▸ DATA EXCERPTS:

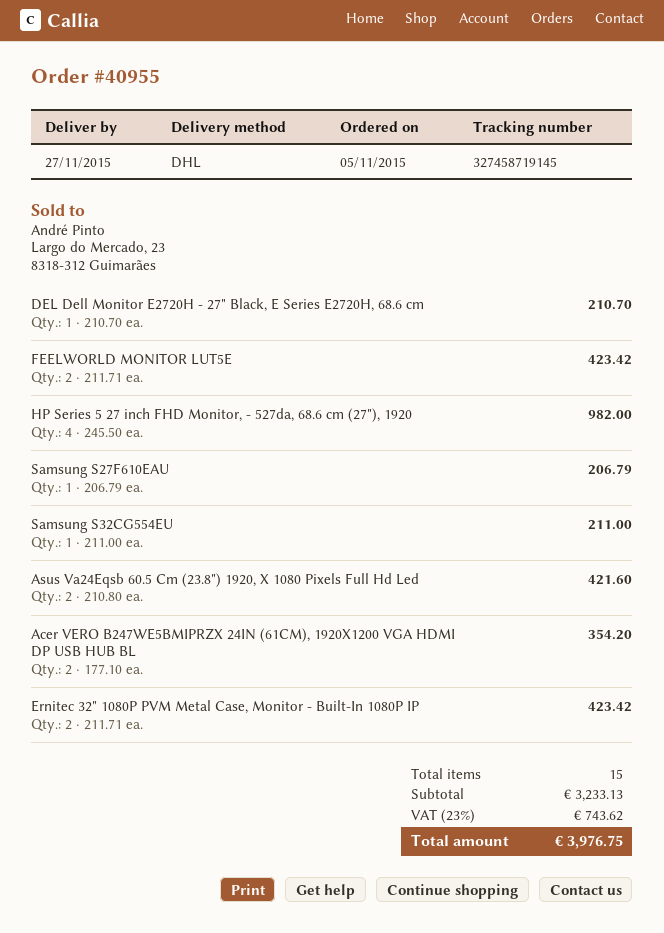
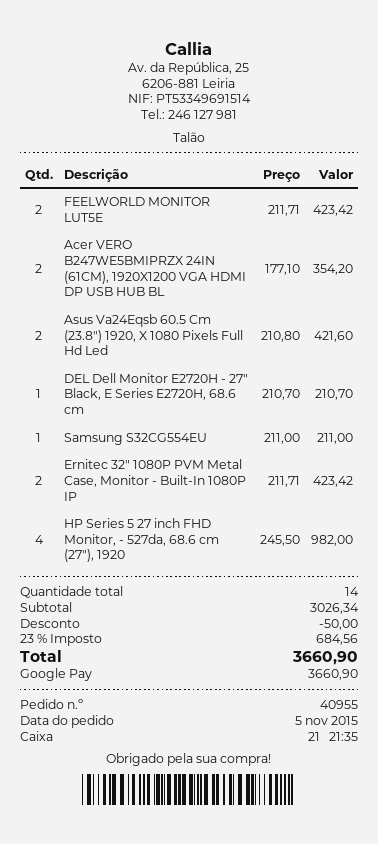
Samsung S27F610EAU: 1 x 206.79 = 206.79 -> none
total quantity: 15 -> 14
subtotal: 3233.13 -> 3026.34
discount: none -> 50.00
tax: 23% = 743.62 -> 23% = 684.56
total: 3976.75 -> 3660.90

▸ AIM OF THE EXERCISE: Wherever the string "none" appears in the entries above, return the line it appears on.

▸ SOLUTION FOR THIS PROBLEM:
Samsung S27F610EAU: 1 x 206.79 = 206.79 -> none
discount: none -> 50.00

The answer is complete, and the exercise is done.